Background information
- Origin: Edinburgh, Scotland
- Genres: Indie rock, post-punk revival
- Years active: 2003–present
- Labels: Fat Cat Records, Big Scary Monsters
- Members: Adam John Thompson Sean Charles Smith Darren Kenneth Lackie
- Past members: Stuart Michael McGachan Michael Palmer
- Website: wewerepromisedjetpacks.com

= We Were Promised Jetpacks =

Scottish indie rock band

We Were Promised Jetpacks are a Scottish indie rock band originally from Edinburgh, formed in 2003. The band consists of Adam Thompson (vocals, guitar), Sean Smith (bass) and Darren Lackie (drums). Stuart McGachan (keyboards, guitar) was a member of the band from 2012 to 2015. On 2 July 2019, founding member Michael Palmer (guitar) announced that he was leaving the band.

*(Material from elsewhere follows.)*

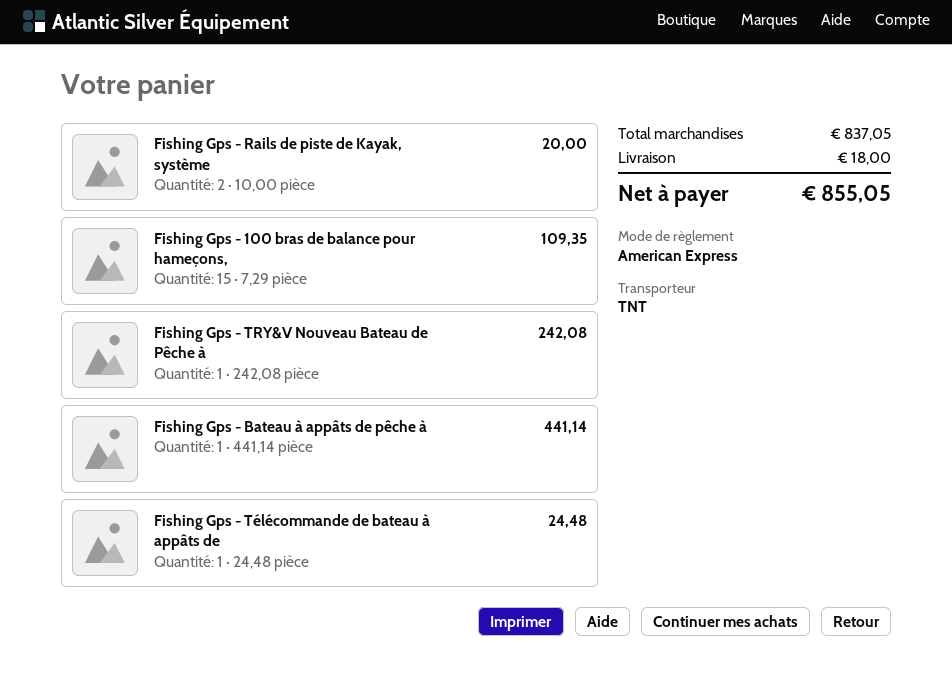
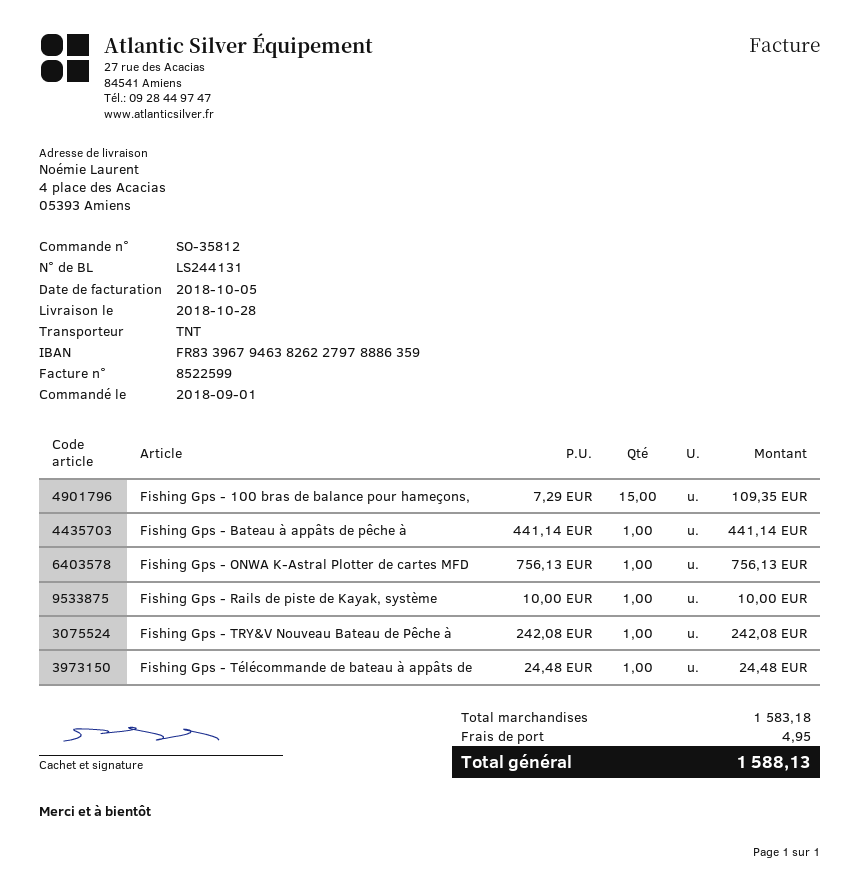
Fishing Gps - Rails de piste de Kayak, système: 2 x 10.00 = 20.00 -> 1 x 10.00 = 10.00
Fishing Gps - ONWA K-Astral Plotter de cartes MFD: none -> 1 x 756.13 = 756.13
subtotal: 837.05 -> 1583.18
shipping: 18.00 -> 4.95
total: 855.05 -> 1588.13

The band's debut album, These Four Walls, was released on 15 June 2009 on Fat Cat Records. In October 2011 the band released their second full-length album, In the Pit of the Stomach. They released E Rey: Live in Philadelphia, a recording of the last show of their 2012 tour, in February 2014. The band's third album, Unravelling, was released in October 2014.

In March 2018 the band began recording their fourth album. The album, titled The More I Sleep The Less I Dream, was released on 14 September 2018. Their fifth album, Enjoy the View, was released on 10 September 2021.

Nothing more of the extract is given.